5o À ouvrir, ou à faire aboutir par des moyens de l’art, les dépôts laiteux et les abcès.

6o À pratiquer les ponctions selon la méthode de Bossu, maître en chirurgie, méthode qu’il a préconisée dans un Mémoire très remarquable publié en 1796, sur la fièvre puerpérale accompagnée de péritonite avec épanchement.

On obtient tout ou partie de ces résultats à l’aide de remèdes libéralement offerts par la thérapeutique ; mais qu’on nous permette ici de le répéter, le chef-d’œuvre de l’art, en cette maladie comme en toutes, c’est de savoir reconnaître les cas où tout est à craindre si l’on n’agit pas avec hardiesse, où tout est à espérer au contraire, si on se renferme dans une sage expectation.
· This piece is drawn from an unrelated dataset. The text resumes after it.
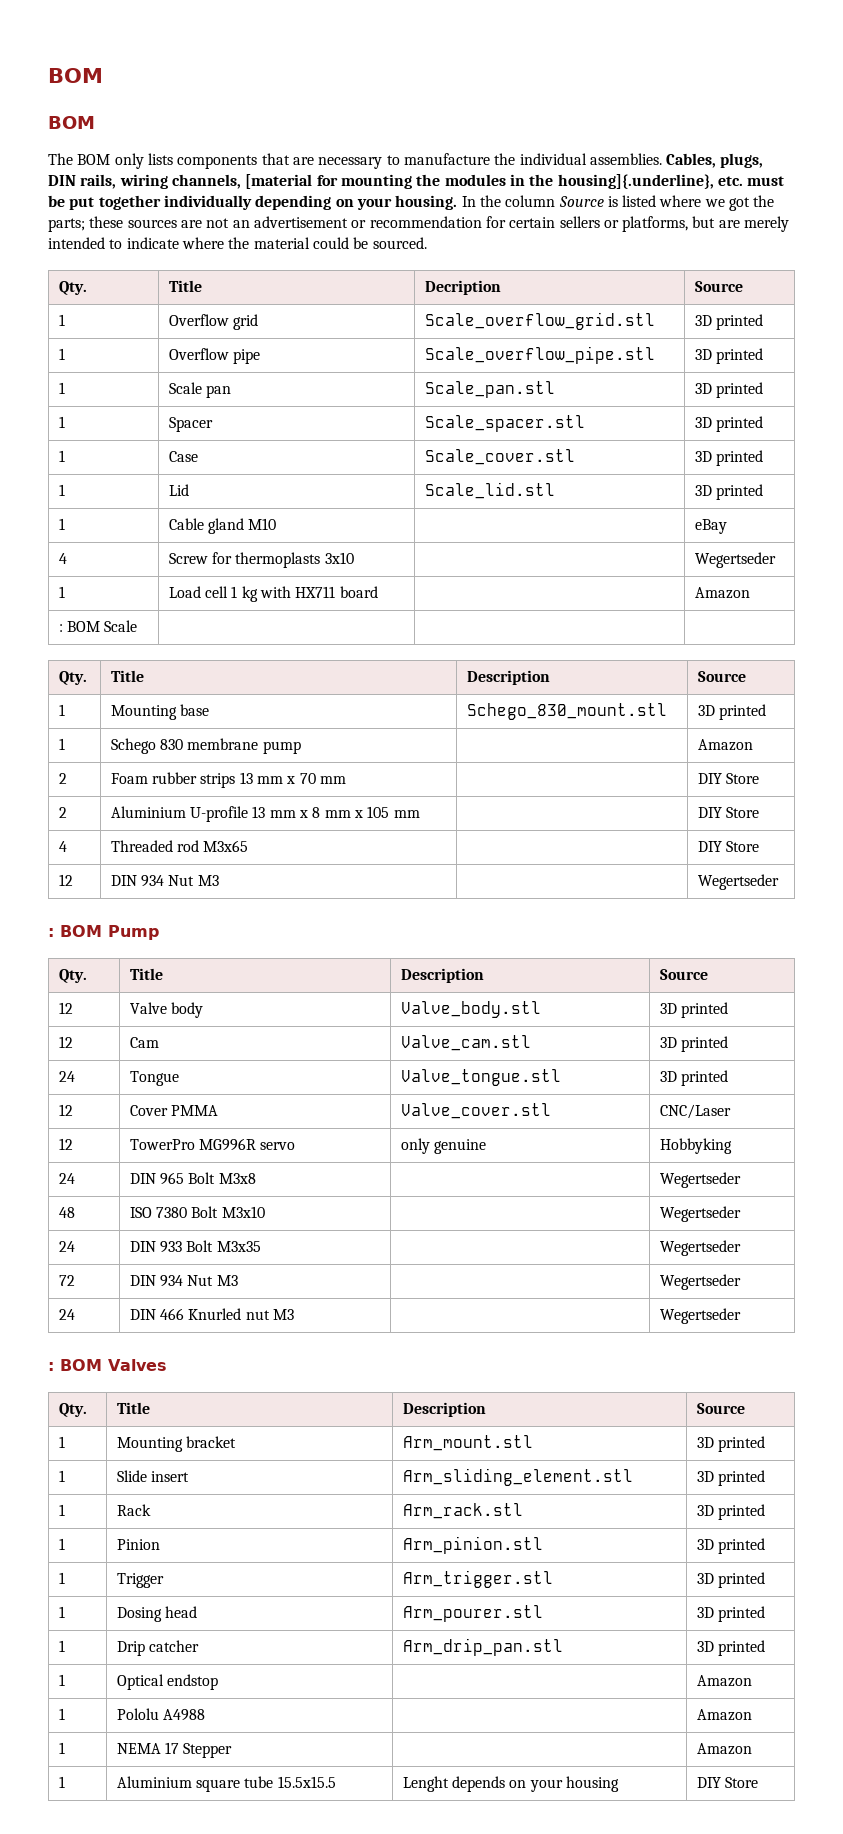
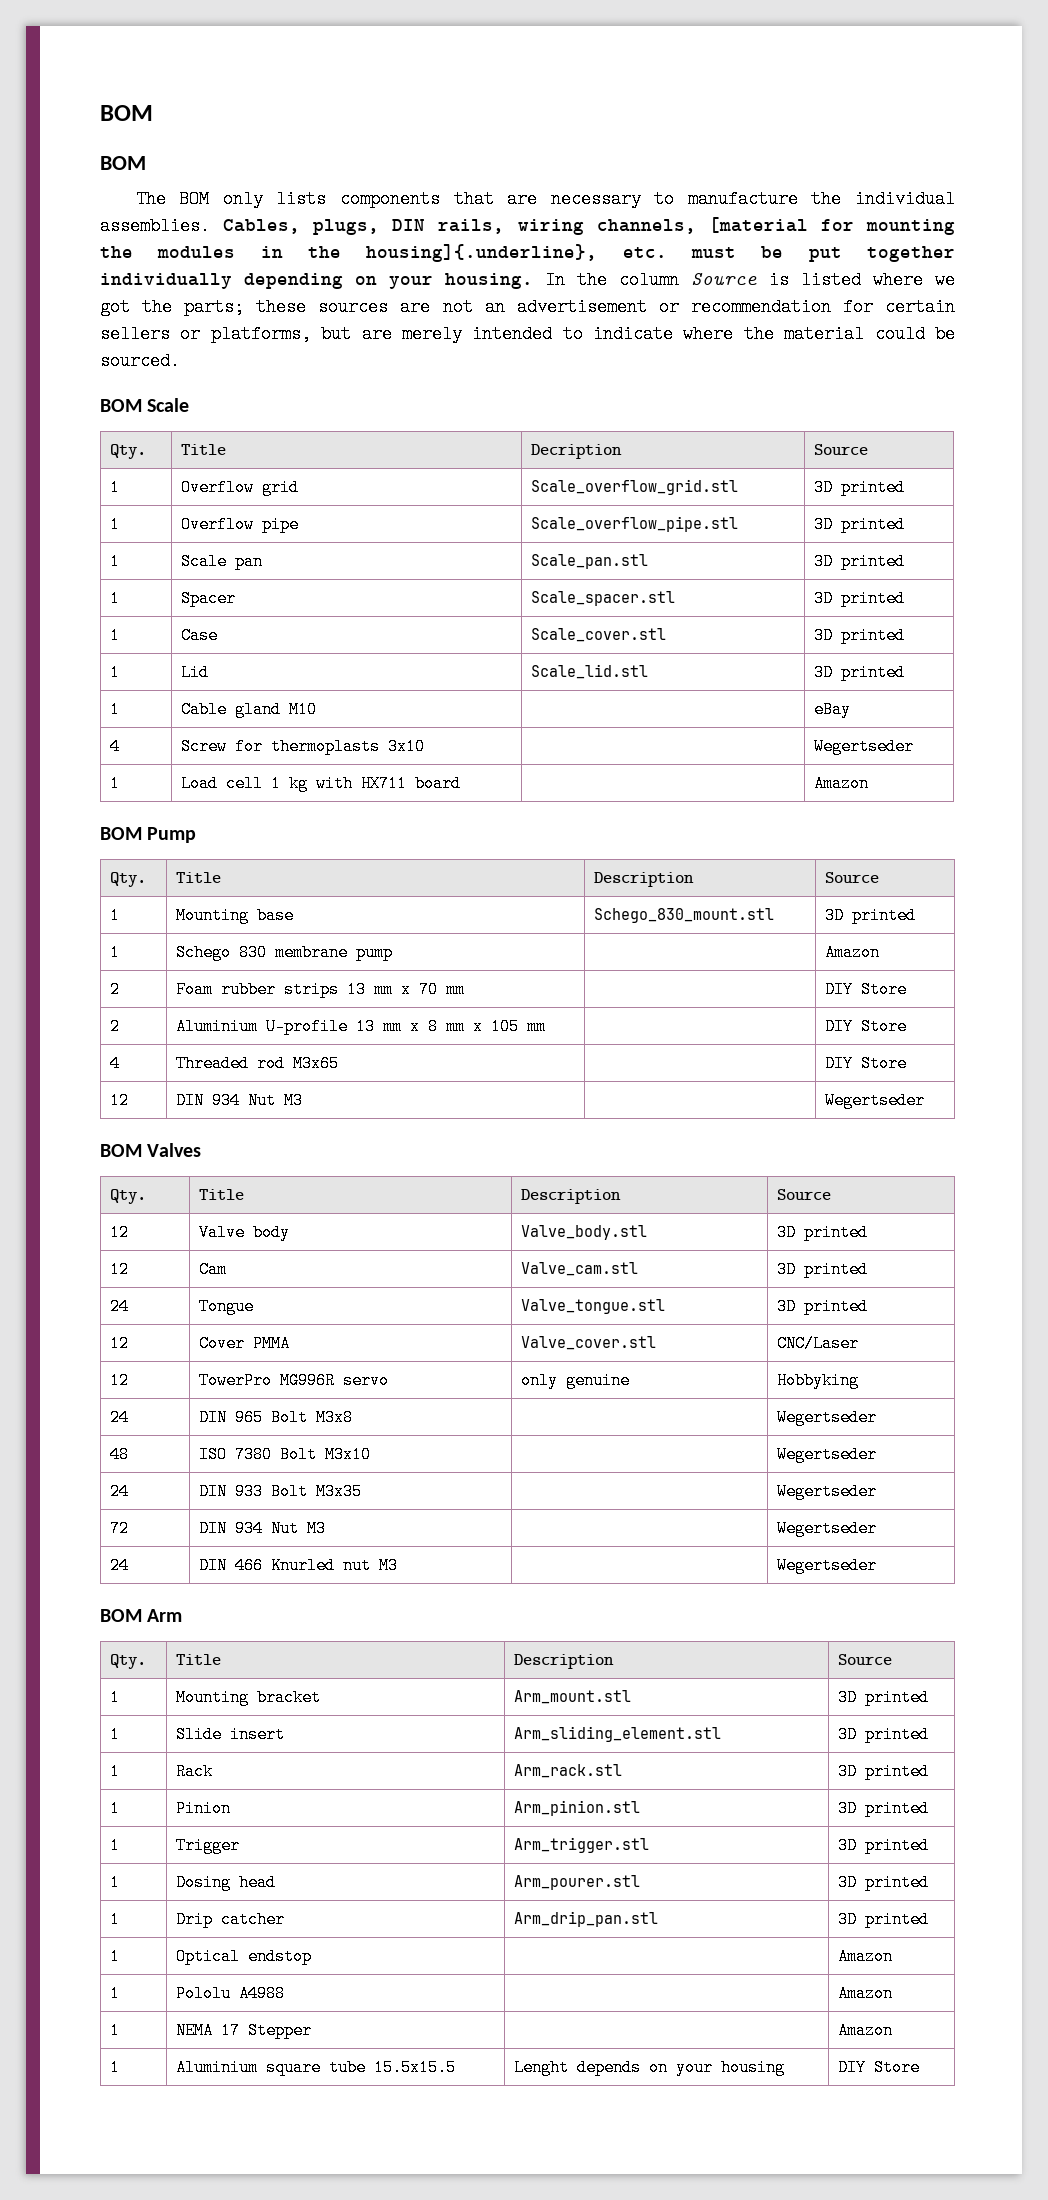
(427, 243) none -> [100,398,190,412] // BOM Scale
[58,620,138,632] // : BOM Scale | | | -> [100,827,197,843] // BOM Pump
[48,925,159,940] : BOM Pump -> [100,1143,202,1157] BOM Valves
[48,1359,167,1371] : BOM Valves -> [100,1609,183,1622] BOM Arm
Or, celui qui possède ce don précieux est incontestablement un bien grand artiste !… Mais où est-il donc ? Qu’on nous le présente afin que nous le félicitions : Ubi est laudabimus eum.

Nous avons exposé le traitement curatif rationnel et méthodique de la fièvre puerpérale classique, comme l’appelle le professeur Cruveilhier ; quant au traitement de la fièvre puerpérale que nous nommerons analogique, pour nous servir de l’expression du savant professeur, nous aurions évidemment le plus grand tort d’en parler, attendu que l’école fantaisiste, ordinairement si satisfaite et si tranchante, déclare elle-même très humblement que dans la majorité des cas, le traitement n’aboutit à rien de bon. Ce qui justifie l’aphorisme ancien : Aliquando, optima medicina interdum est medicinam non facere.